LONSBERRY: RGH Has Questions To Answer

Abraham Cardenas shouldn't be dead.

The little first-grade boy from over by Brockport.

He shouldn't be dead.

The mental illness which apparently drove his mother to stab and decapitate him should not have been allowed to rage unchecked and take its ghastly toll.

Here's the background: Last Thursday night deputies raced to a home from whence 9-1-1 calls had spoken of a suicidal woman with a knife. In the home with her were her two sons, her husband, and her husband's mother. 

When police arrived, the woman -- Hanane Mouhib -- was violent and combative. It took pepper spray, Taser and force to subdue her and take her into custody.

It was after she was taken into custody that the disfigured body of her son Abraham was found.

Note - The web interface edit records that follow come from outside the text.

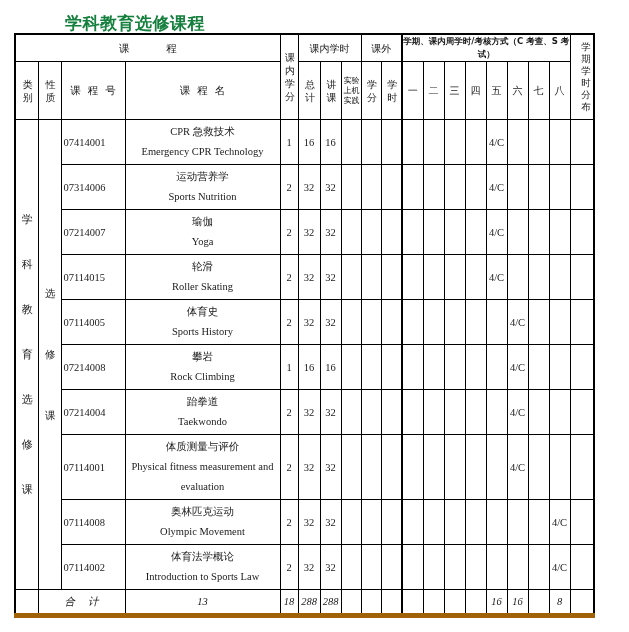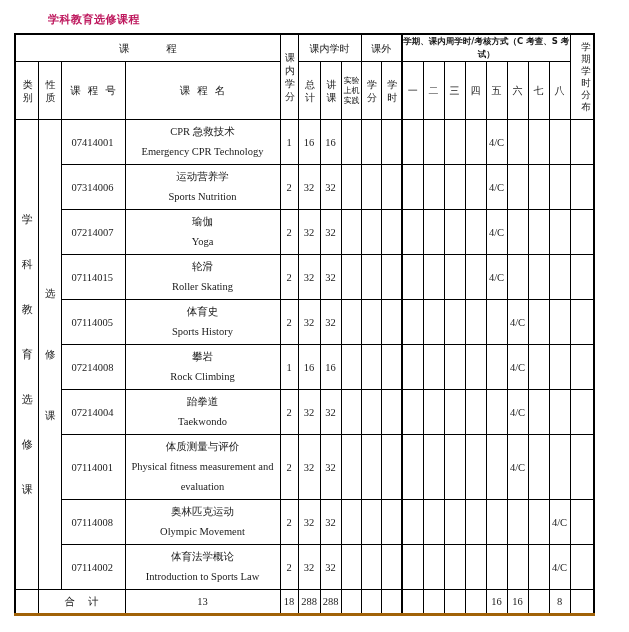--- a/index.html
+++ b/index.html
@@ -9,9 +9,9 @@
     font-family:"Liberation Serif","DejaVu Serif",serif;
   }
   .doc-title{
-    position:absolute;left:48px;top:12px;
+    position:absolute;left:65px;top:12px;
     font-family:"DejaVu Sans","Liberation Sans",sans-serif;
-    font-weight:bold;font-size:11px;letter-spacing:0.5px;color:#be185d;
+    font-weight:bold;font-size:17px;letter-spacing:0.5px;color:#15803d;
   }
   table.course-table{
     position:absolute;left:14px;top:33px;width:579px;

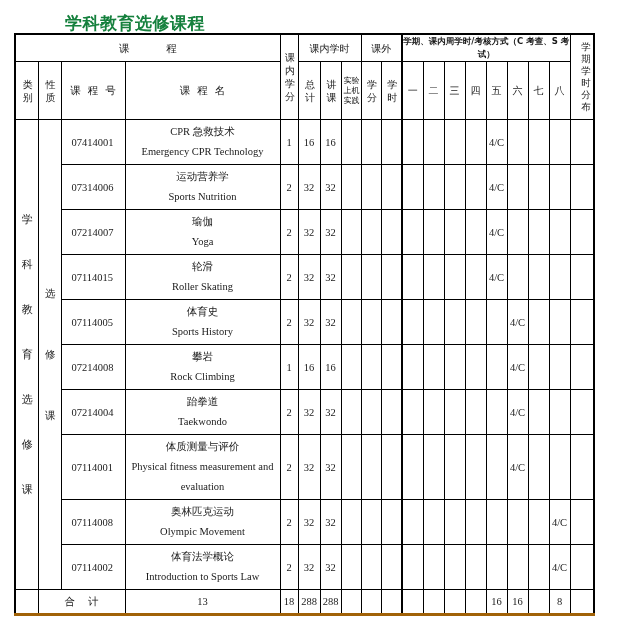--- a/index.html
+++ b/index.html
@@ -40,7 +40,7 @@
   td.spread{letter-spacing:7px;text-indent:7px;font-size:10.5px;}
   td.cat-cell .stk{line-height:45px;font-size:11px;}
   td.nat-cell .stk{line-height:61px;font-size:10.5px;}
-  td.no-cell{text-align:left;padding-left:10px;font-family:Liberation Serif, serif;}
+  td.no-cell{text-align:left;padding-left:2px;font-family:Liberation Serif, serif;}
   td.name-cell{text-align:center;padding:2px 3px;vertical-align:middle;}
   .name-zh,.name-en{line-height:20px;}
   td.semL{border-left:2px solid #000;}

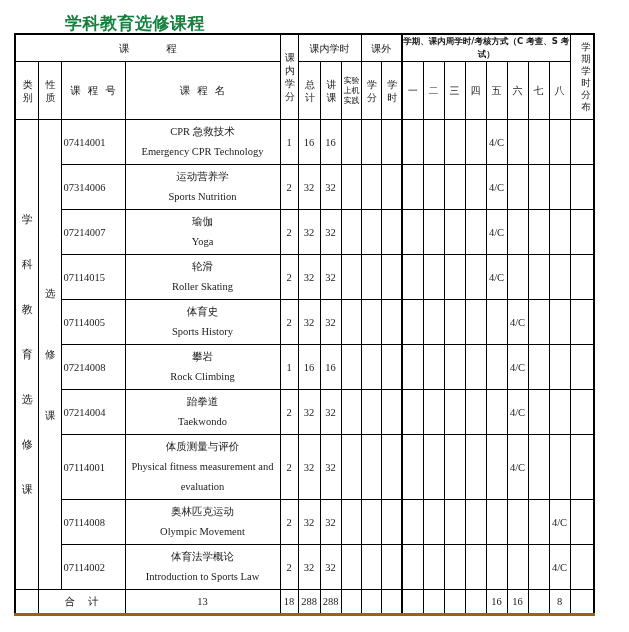--- a/index.html
+++ b/index.html
@@ -44,7 +44,7 @@
   td.name-cell{text-align:center;padding:2px 3px;vertical-align:middle;}
   .name-zh,.name-en{line-height:20px;}
   td.semL{border-left:2px solid #000;}
-  tr.total-row td{border-bottom:3px solid #a16207;height:23px;}
+  tr.total-row td{border-bottom:5px solid #a16207;height:23px;font-style:italic;}
   td.total-label{letter-spacing:13px;text-indent:13px;}
 </style>
 </head>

It was an incredible heartbreak for the family and its friends, and for the first responders and investigators.

But it shouldn't have happened.

Hanane Mouhib, herself a psychiatric nurse practitioner, was keenly aware of her mental illness and had twice in recent days called the police for help with her difficulty. 

On March 5, she called 9-1-1 in the midst of a psychiatric episode and Monroe County deputies took her to Rochester General Hospital on what is called a mental hygiene arrest, or a mental hygiene transport.

Typically, such an incident allows a person to be held for 48 hours to stabilize them, and to assess whether they are a risk to themselves or others.

If Hanane Mouhib was held for the full 48 hours, that means she was released from Rochester General Hospital on March 7.

On March 8, she called the deputies back to her home, again having psychiatric difficulties and wanting professional help. The Monroe County Sheriff's Office transported her again to Rochester General Hospital, where she remained hospitalized until March 26.

That was 10 days before she cut off her little boy's head.

And that sad outcome raises questions about the quality and effectiveness of the mental-health care she received at Rochester General Hospital, and whether or not she was tracked post-release for a return of symptoms.

Finding out will be difficult because of the federal privacy rules in HIPAA that end up covering for bad care more often than they protect patient interest.

Nonetheless, these questions need to be answered:

-- Had Hanane Mouhib's illness ever been violent before? Had she spoken of violent impulses during the course of her treatment at Rochester General Hospital? Had testing or screeing for violence been performed whileshe was a patient at Rochester General Hospital?

-- What medications was Hanane Mouhib on for her mental illness, and had these medications or their dosages been changed during her Rochester General Hospital treatment or during the weeks leading up to the murder of Abraham Cardenas?

-- What training or guidelines had been given to Hanane Mouhib's family to help them monitor or control her mental illness? Were any warnings of potential violent behavior given?

-- What was the threshold of stabilization or rationale for release that led to Hanane Mouhib leaving Rochester General Hospital? Did she check herself out or was it the decision of her doctors? If her departure was contrary to her doctors' medical judgement, was any sort of legal order sought to keep her hospitalized?

-- Did anyone treating Hanane Mouhib contact the state of New York about her illness under the guidelines of the SAFE Act? And if so, was that information transmitted to her family, alerting people to the fact someone thought she was potentially dangerous?

-- What post-release psychiatric care was set up for Hanane Mouhib? What sort of follow up took place? When, prior to her son's death last Thursday, was the last time she saw a psychiatric professional?

-- Was she taking her medications, and was there any mechanism to track that?

These are some of the questions that hope to get to an answer to how a woman who had twice reached out for help could end up so fundamentally unhelped.

Yes, it was Hanane Mouhib who decapitated young Abraham. Yes, this is an overwhelmingly devastating and heartbreaking event. But it is also either an illustration of the inefficacy of mental-health treatment in general, or a terrible lapse in that treatment in particular.

The murder of Abraham Cardenas is an undeniable failure of his mother's mental-health care. Had the treatment been effective, his mother's symptoms would have been tempered, or she would have been isolated so that they would not harm others. 

That simple fact turns the focus in this matter from the carnage of a suburban home to the competence of a health-care giant.

And that is something Rochester General Hospital should address.